At first the medical “tourists” arrived by stagecoach. They were housed in a two-story wooden hotel or in cabins. In 1891 one of the town’s founders built the huge El Paso de Robles Hotel, bristling with chimneys and towers. It was on the west side of Spring Street between 10th and 12th streets.
Most of that hotel burned down in 1940. The present Paso Robles Inn was built in 1941 and ’42 at the same location. It has several separate buildings surrounding a small park.
By 1942 the public’s faith in cure-all mineral water had waned, but Paso Robles still attracted visitors. Spring Street had become Highway 101 and was lined with hotels and motels. Also, the highway from the San Joaquin Valley terminated at Spring Street. Paso was also the center of the Almond Empire.

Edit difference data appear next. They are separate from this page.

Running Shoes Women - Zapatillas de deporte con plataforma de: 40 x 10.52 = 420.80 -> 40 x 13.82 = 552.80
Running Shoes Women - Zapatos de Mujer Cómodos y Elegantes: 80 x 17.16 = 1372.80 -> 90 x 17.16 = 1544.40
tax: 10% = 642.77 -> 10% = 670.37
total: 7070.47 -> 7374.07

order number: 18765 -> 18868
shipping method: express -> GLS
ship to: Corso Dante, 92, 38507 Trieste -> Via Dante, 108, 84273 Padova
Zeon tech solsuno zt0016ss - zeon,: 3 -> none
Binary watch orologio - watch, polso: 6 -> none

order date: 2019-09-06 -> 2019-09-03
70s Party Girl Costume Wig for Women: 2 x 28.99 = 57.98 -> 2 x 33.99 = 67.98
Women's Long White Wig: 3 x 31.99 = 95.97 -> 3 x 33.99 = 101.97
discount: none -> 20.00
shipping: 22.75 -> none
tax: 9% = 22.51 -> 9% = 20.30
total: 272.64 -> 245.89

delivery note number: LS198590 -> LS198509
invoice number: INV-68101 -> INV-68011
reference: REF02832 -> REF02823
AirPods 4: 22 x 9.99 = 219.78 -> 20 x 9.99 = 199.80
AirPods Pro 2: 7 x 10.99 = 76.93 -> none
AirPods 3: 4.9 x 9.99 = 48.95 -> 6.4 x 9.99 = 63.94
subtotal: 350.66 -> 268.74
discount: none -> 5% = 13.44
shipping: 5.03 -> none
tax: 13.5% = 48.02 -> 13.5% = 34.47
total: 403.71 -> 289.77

But the North County’s economy was soon buffeted by several blows, including the opening and closing of Camp Roberts twice; the almond production moving to irrigated orchards in the Central Valley; and the closing of the Brian Meat Co. slaughterhouse on River Road.
Today, however, thriving vineyards and wineries are energizing North County prosperity.
That’s all the more reason why the Paso Robles groundwater basin must be properly managed and regulated. If it gets thoughtlessly depleted, it could collapse. Then commercial wine grapes would be history, as would our prosperity.